Valeant would buy patents for unique, lifesaving drugs, raise their prices steeply and watch the profits roll in. While raising prices is a common industry practice, it all boils down to the degree. Valeant was doubling and tripling its prices of new drugs, while other companies used smaller price hikes imposed over a number of years. Valeant got into trouble because it didn’t follow the industry practice called the rule of three. If you are raising prices, do it quietly, modestly and over time.e immediate response was outrage by the public and some members of Congress. In 2015, drug companies jacked up the prices on their brand-name products an average of 16.2 percent.

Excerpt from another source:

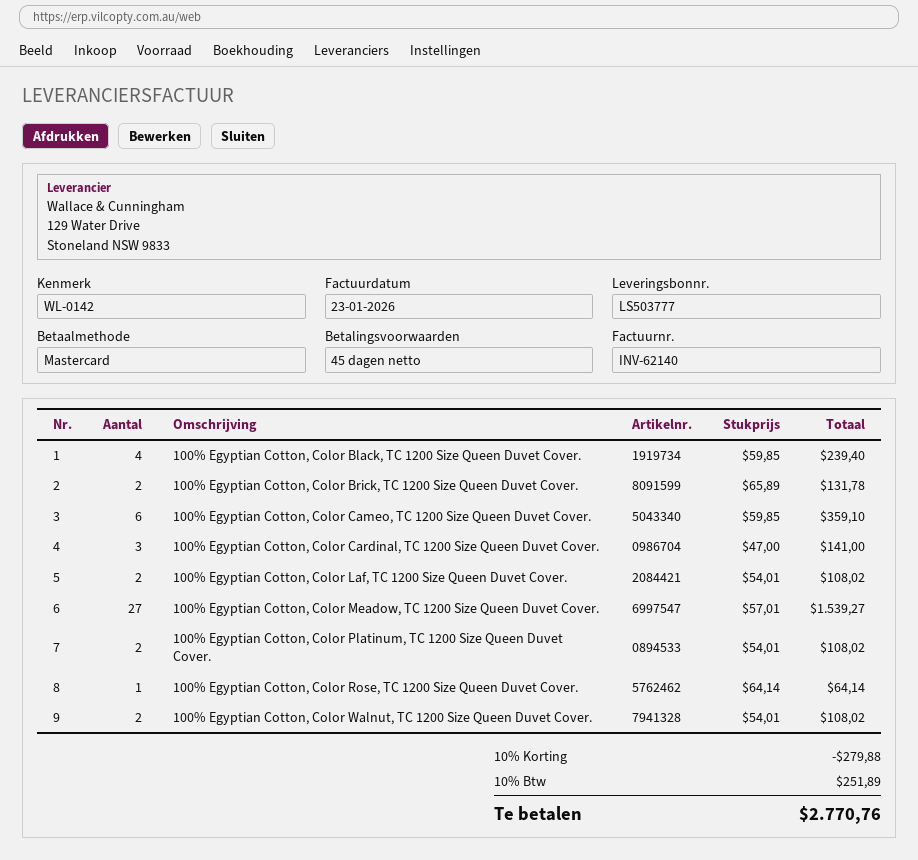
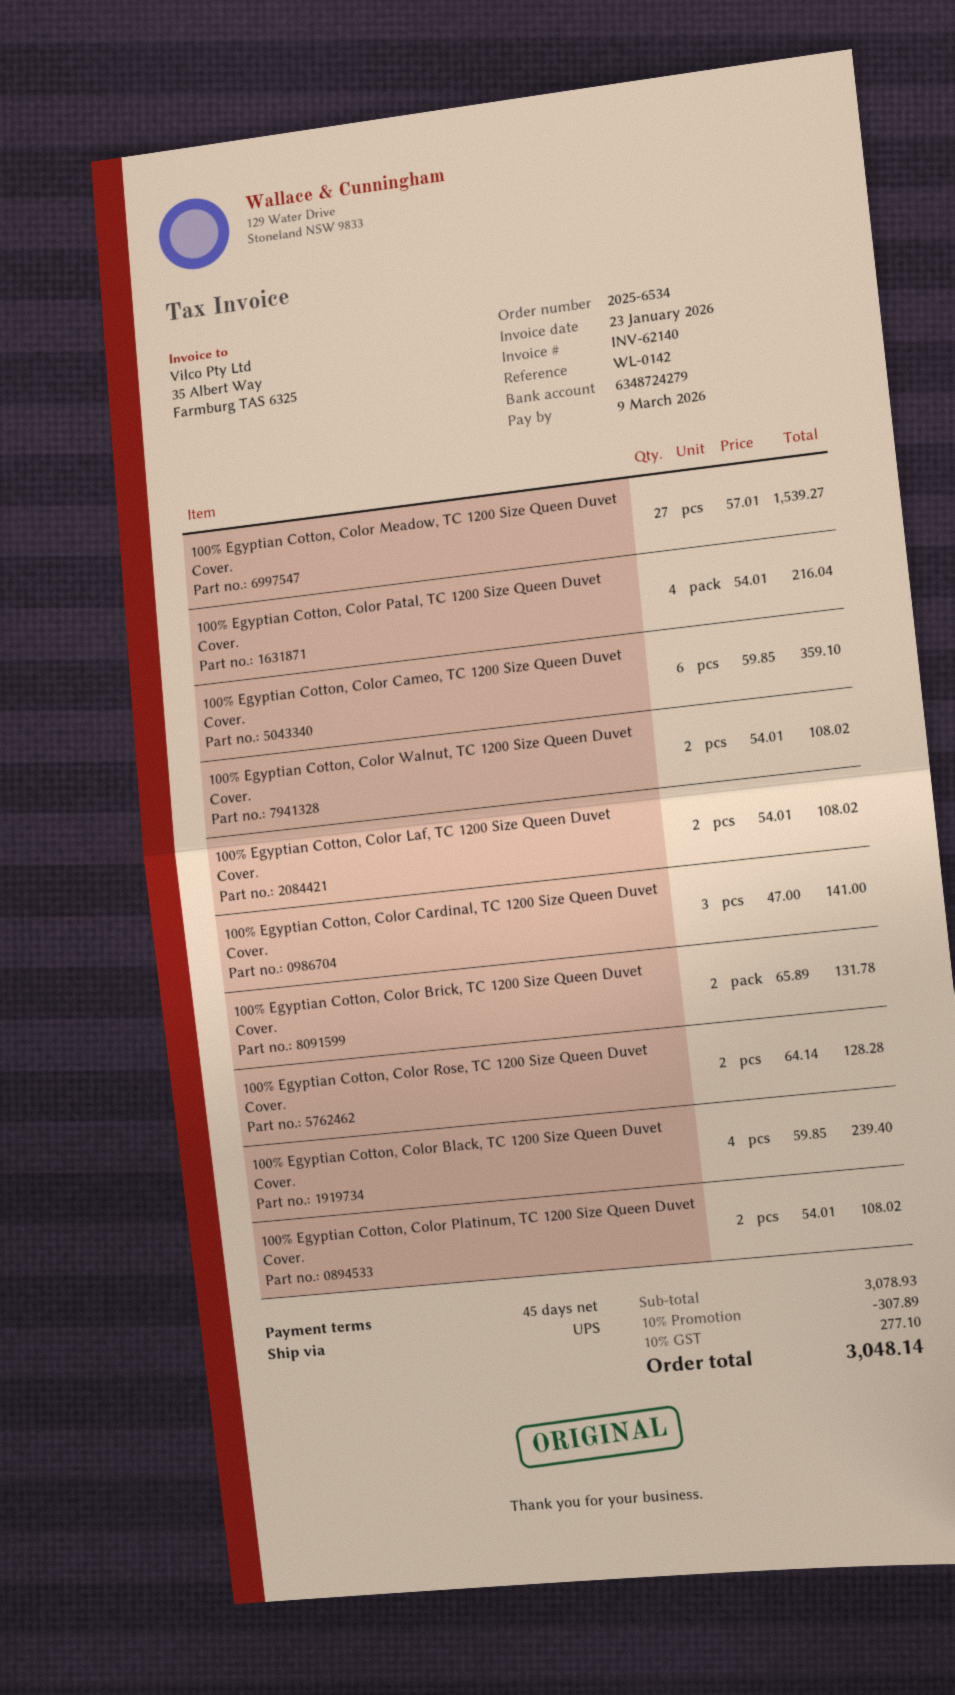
100% Egyptian Cotton, Color Rose, TC 1200 Size Queen Duvet Cover.: 1 x 64.14 = 64.14 -> 2 x 64.14 = 128.28
100% Egyptian Cotton, Color Patal, TC 1200 Size Queen Duvet Cover.: none -> 4 x 54.01 = 216.04
discount: 10% = 279.88 -> 10% = 307.89
tax: 10% = 251.89 -> 10% = 277.10
total: 2770.76 -> 3048.14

In 2015, Turing Pharmaceuticals and its 32-year-old founder and CEO Martin Shkreli, bought a drug named Daraprim and quickly raised its price more than 5,000 percent. Shkreli, a former hedge fund manager, quickly drew the wrath of consumers and has since been called the “bad boy” of Big Pharma. Shkreli’s tactics became a talking point during the 2016 presidential elections, and Bernie Sanders even refused to take his $2,700 campaign donation and turned it over to a health clinic. Mr. Shkreli is now the subject of congressional hearings into skyrocketing drug prices. The Valeant and Turing cases are just part of the recent backdrop in the continuing controversial pharmaceutical industry.
As Time magazine has stated, it’s hard to empathize with the drug industry these days because of the high cost of our prescriptions. We either just emptied our wallets in paying for our latest prescription or some consumers just returned on a Greyhound bus from Canada, where we bought our prescriptions for less. Consistently negative public perceptions of the pharmaceutical industry add to its problems. Big Pharma has ranked negatively in the eyes of the public for well over a decade, and the positive views of the industry dropped from 40 percent in 2014 to 35 percent in 2015.
Big Pharma has been aware that it faces challenges to its marketing, pricing, and sales tactics. One gets the impression that the industry does not try to repair its negative image as much as it calls upon its huge army of lobbyists in Washington, DC to protect its interests. According to the Center for Responsive Politics, Big Pharma had just over 1,000 lobbyists at work in 2016 and has spent about $24 million annually in lobbying expenses over the past several years. Though the public values the drugs the industry makes available for sale, increasingly, the multibillion dollar industry’s social responsibilities and business ethics are being questioned.
The Pharmaceutical Industry
The pharmaceutical industry is one of the healthiest and wealthiest in America. However, astronomical drug prices recently have continued to result in push back against the industry. For example, of 12 cancer drugs released in 2012, 11 of them cost more than $100,000. More and more drugs are being offered at this level of pricing, and the more they get away with it the more it becomes a standard that emboldens the companies to push the envelope on pricing. Anger is percolating about this level of pricing.
The top pharmaceutical companies, according to Fortune’s 2015 sales data, include the familiar names, with the most profitable at the top of the list:
1. Johnson & Johnson
2. Pfizer
3. Merck
4. Gilead Sciences
5. Amgen
6. Abb Vie
7. Eli Lilly
8. Bristol-Meyers Squibb
9. Biogen
10. Celgene
Among this group, only Johnson & Johnson (J&J) was ranked among Fortune’s “most admired companies in the world in 2016.” And, in spite of its relatively high ranking (#15), J&J has increasingly been under the gun in recent years as allegations of questionable marketing of its products have come to light and resulted in huge settlements. For example, in 2013, J&J paid $2.2 billion to settle charges of illegally marketing Risperdal, which was once the company’s top-selling drugs before generic versions hit the market. One of the charges against J&J was that it was encouraging the use of Risperdal for elderly nursing home patients suffering from dementia though such a use had not been approved by health regulators and could prove to be life-threatening. J&J disputed the accusations and said that its settlement was not an admission of wrongdoing or liability.
Depending on the study considered and how expenses are calculated, the pharmaceutical industry spends much more on advertising than on research and development. In spite of its size and success, Big Pharma has been called into question for a number of years now for its questionable marketing, advertising, pricing, and sales techniques. The charges have included questionable direct-to-consumers (DTC) advertising (see Case 5 ) and dubious ethics, and a number of them have resulted in lawsuits. It seems quite amazing, actually, that the pharmaceutical industry has not been more in the spotlight than it has been.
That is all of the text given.